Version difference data
-- Opening Marker --

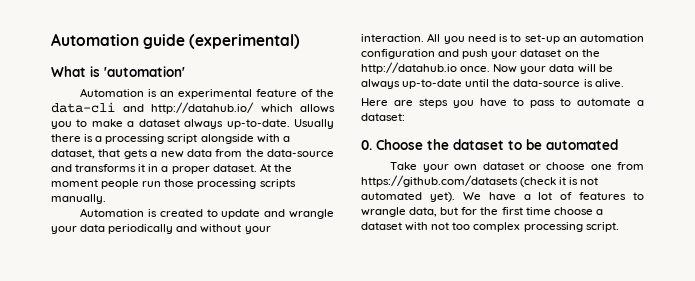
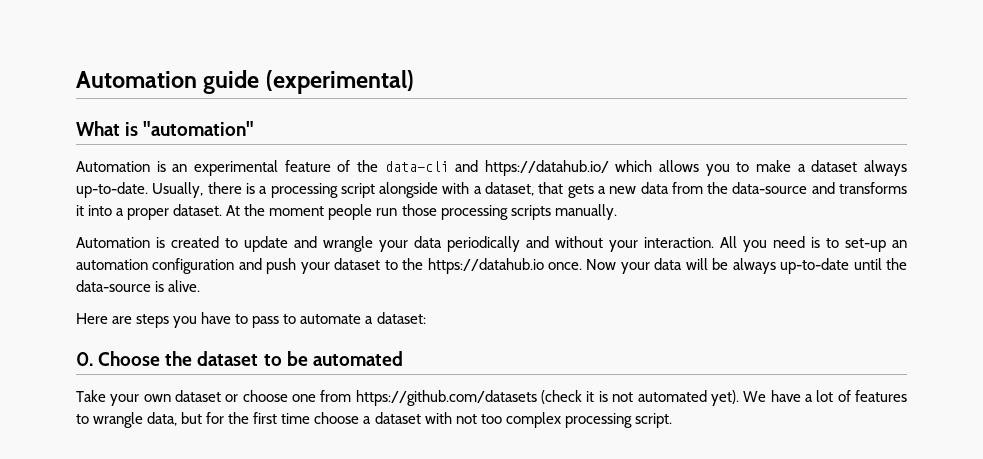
[104,66,185,77] 'automation' -> [143,121,255,136] "automation"
[151,102,254,114] http://datahub.io/ -> [484,160,609,176] https://datahub.io/
[294,119,334,129] Usually -> [152,182,204,198] Usually,
[148,164,159,172] in -> [88,205,113,216] into
[564,49,600,57] [361,62,457,74] on the http://datahub.io -> [384,258,544,274] to the https://datahub.io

-- Closing Marker --

### THE TASK:
Repeat exactly the lines of the records from the one containing "[148,164,159,172] in -> [88,205,113,216] into" to the last, and include no line outside that stretch.

### REPLY TO THE EXERCISE:
[148,164,159,172] in -> [88,205,113,216] into
[564,49,600,57] [361,62,457,74] on the http://datahub.io -> [384,258,544,274] to the https://datahub.io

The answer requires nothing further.